Concentrating on her eyes and trying to ignore her mustache, Ransom replied, “Yes, I've used disguises in my work, but Jane…what more purpose can this serve you now?”

She backed to within inches of a horse at the cabstand. The horse reacted instinctively, nuzzling her into Ransom's arms. They had a laugh over this when Alastair caught her. To passersby and to anyone standing nearby, they seemed a pair of men quite infatuated with one another. Realizing this, Alastair quickly pulled away.

“Do you know how it's going to look when all comes to light?”

“It might begin to chip away at that brute image you've maintained.”

“That image has saved my life on occasion.”

“I'm sure I'd faint to hear just how.”

“You failed to answer my question.”

“The horse did not like the question.”

He repeated it. “What more purpose can your disguise serve you? A beautiful woman like you?”

“Thank you for the compliment.”

“Don't do that.”

“Do what?”

“Deflect the question.”

She stepped away from him and sat on a street bench. Busy people passed in and out of the train station. Ransom hovered and, out of one eye, he saw the cab at the front of the line begin its journey. This set off a domino effect, as each horse-drawn cab moved up one space in the line of seven, the exchange creating a soothing cadence of hooves against brick-laid road.

He wanted to hold her hand, but not like this…not so long as she looked the part of a man.

“Do you have any idea how long it would've taken me, as a woman, to interest Mr. Malachi McCumbler in taking Philo's case? So, being Dr. Tewes, he hopped right out of his seat and came.”

“OK, point taken.”

“And walking into a police station, a lone woman? I'd likely have been taken for a prostitute complaining of being robbed by my—”

“All right, point taken. Now I'll be needing my ring back.”

“Your ring? What ring?”

“In your pocket.”

She reached in, found the ring, and lifted it to the light. “It's beautiful.”

“They found it somehow in Philo's possession. Merielle had promised under no circumstance to ever part with it, and
the last time I saw her alive, she had it on, and next they find it in Philo's pocket.”

“What?”

“Made me, for a moment, believe Keane murdered my Mere, the way Kohler sprung it.”

“Nathan's good at that.”

“Sure is. Hey, look…I wanna thank you for the other night when you eased my pain.”

“Easing a headache,
ahhh
…that's nothing. To ease a broken heart, now there…anyone capable of that will make a fortune and have patients galore. Have I told you how very sorry Gabby and I are for your loss? It was evident you loved Merielle.”

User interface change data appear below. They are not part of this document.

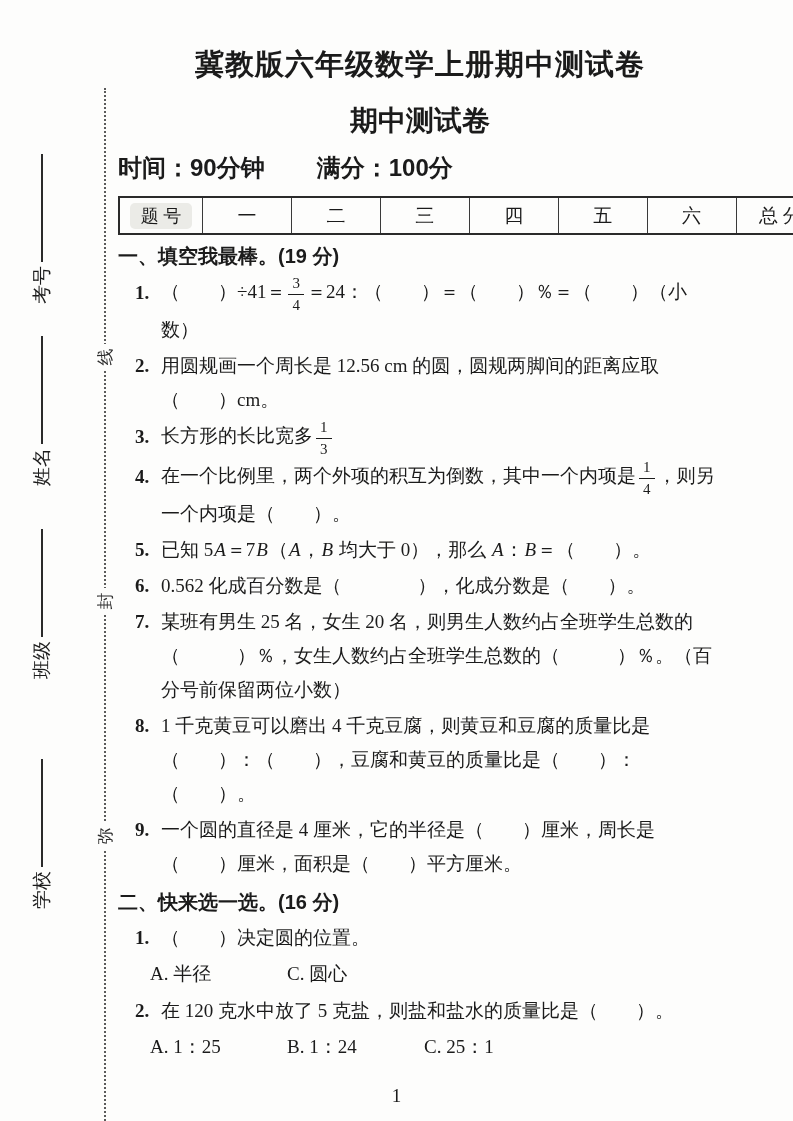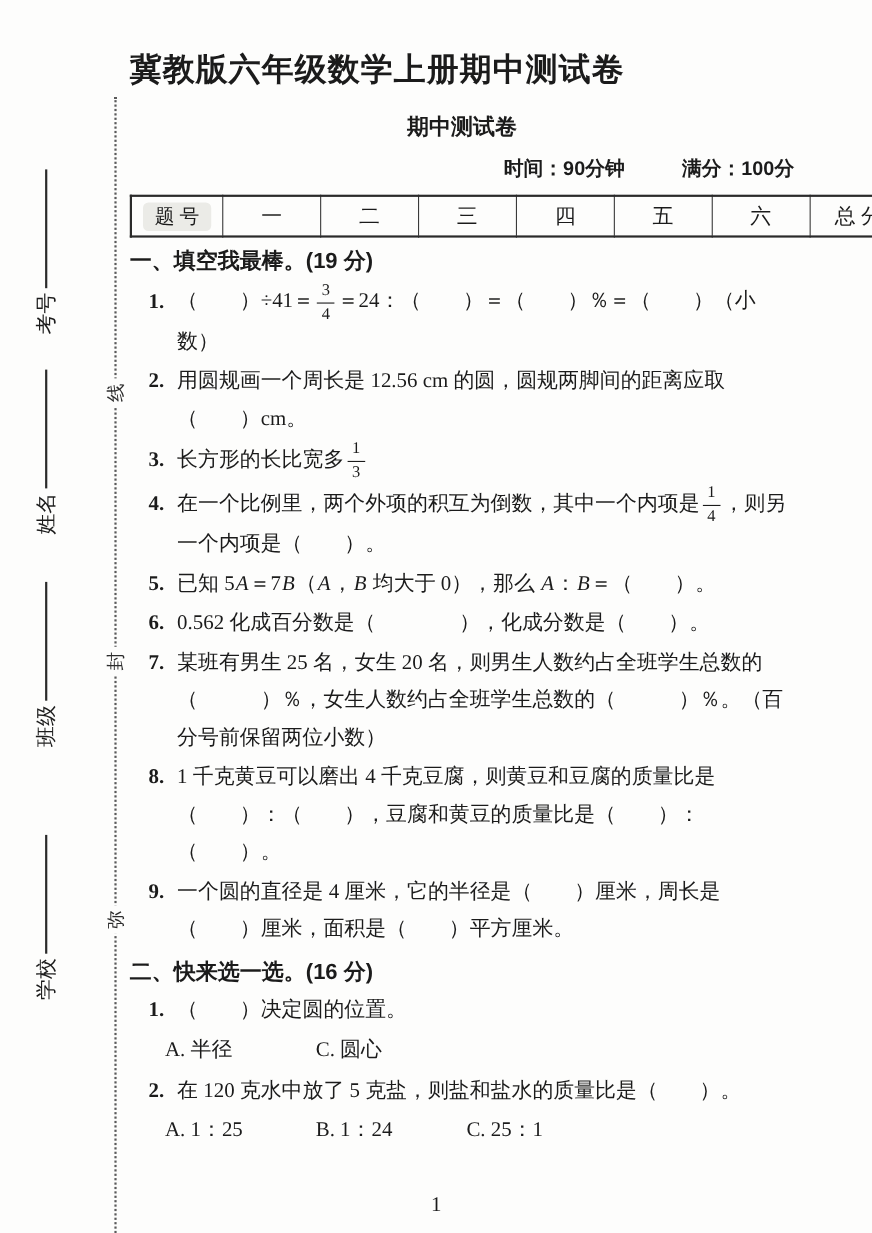--- a/index.html
+++ b/index.html
@@ -15,25 +15,25 @@
     display:flex;align-items:center;justify-content:center;
     background:#fdfdfc;transform:rotate(-90deg);
     font-size:17px;color:#2c2c2c;z-index:2;}
   .side-field{position:absolute;left:-33px;width:150px;height:24px;
     display:flex;align-items:center;transform:rotate(-90deg);
     font-size:19px;color:#1b1b1b;white-space:nowrap;}
   .side-field .sf-line{flex:1;height:2px;background:#2a2a2a;margin-left:4px;}
   
   .main{position:absolute;left:118px;top:0;width:604px;}
   .title{font-family:"Liberation Sans","DejaVu Sans",sans-serif;font-weight:700;
-    font-size:29px;line-height:1.25;text-align:left;margin:46px 0 0;letter-spacing:1px;}
+    font-size:29px;line-height:1.25;text-align:center;margin:46px 0 0;letter-spacing:1px;}
   .subtitle{font-family:"Liberation Sans","DejaVu Sans",sans-serif;font-weight:700;
-    font-size:20px;text-align:center;margin-top:20px;}
-  .meta{display:flex;justify-content:flex-end;gap:52px;margin-top:12px;
-    font-family:"Liberation Sans","DejaVu Sans",sans-serif;font-weight:700;font-size:18px;}
+    font-size:28px;text-align:center;margin-top:20px;}
+  .meta{display:flex;justify-content:flex-start;gap:52px;margin-top:12px;
+    font-family:"Liberation Sans","DejaVu Sans",sans-serif;font-weight:700;font-size:24px;}
   
   table.score{border-collapse:collapse;table-layout:fixed;width:708px;
     margin-top:12px;border:2px solid #2a2a2a;}
   table.score td{border:1.5px solid #3a3a3a;height:35px;text-align:center;
     font-size:19px;padding:0;}
   table.score td.label-cell{width:82px;}
   .chip{display:inline-block;background:#ebebe7;border-radius:5px;
     padding:1px 11px;font-size:18px;}
   
   .sections{margin-top:8px;}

“I've arranged for a small wake—Donegan's on Halsted, tomorrow night. If you can be there.”

“If you're sure you want me.”

“As yourself, yes…not the doctor. He will be unwelcome.”

He placed the diamond ring onto his pinky finger. “Won it in a card game,” he lied, “same as Polly Pete. Thought she and it belonged together.”

“How'd Keane come by it?”

“Philo was in no condition to discuss it; he
thinks
she slipped it to him on the sly, something about repaying a debt.”

“Keane seems to value your friendship.” Jane lifted his hand, again examining the ring's beauty in the sun when a dark cloud came over. “A lovely setting. This could have purchased a lot of photographic plates, film, even a new camera.”

“He came the other evening with his newest
baby
in hand, talked nonstop about it, but when he saw the victim was someone he cared for—”

“The Mandor girl?”

“Yes, dropped his new camera, fell to his knees. It proved the start of this trouble for him, that show of weakness.”

“Like when the vultures threw you in the Bridewell?”

“Thanks again for getting me out.”

She ignored this. “Right now our getting him out of that cell takes priority. I'm sure McCumbler will be successful, and we'll buy Keane's freedom.”

“What is all this
we
talk? We've got a problem…and we buy his freedom?”

“I want to help you, Alastair.”

“And why is that?”

“Because, damn you, I just want to.”

“Why?”

“Who knows?”

He looked long into her eyes, until waiting cabbies began staring. “I want to see Dr. Jane Francis open a practice here in Chicago and soon…and an end to Dr. James Phineas Tewes for good and all.”

She smiled wide, the mustache curling. “I hear a rumor that Tewes has plans to return to New York.”

“Yes, I've heard the rumor clackin' about. To catch a frigate to California, start anew there.”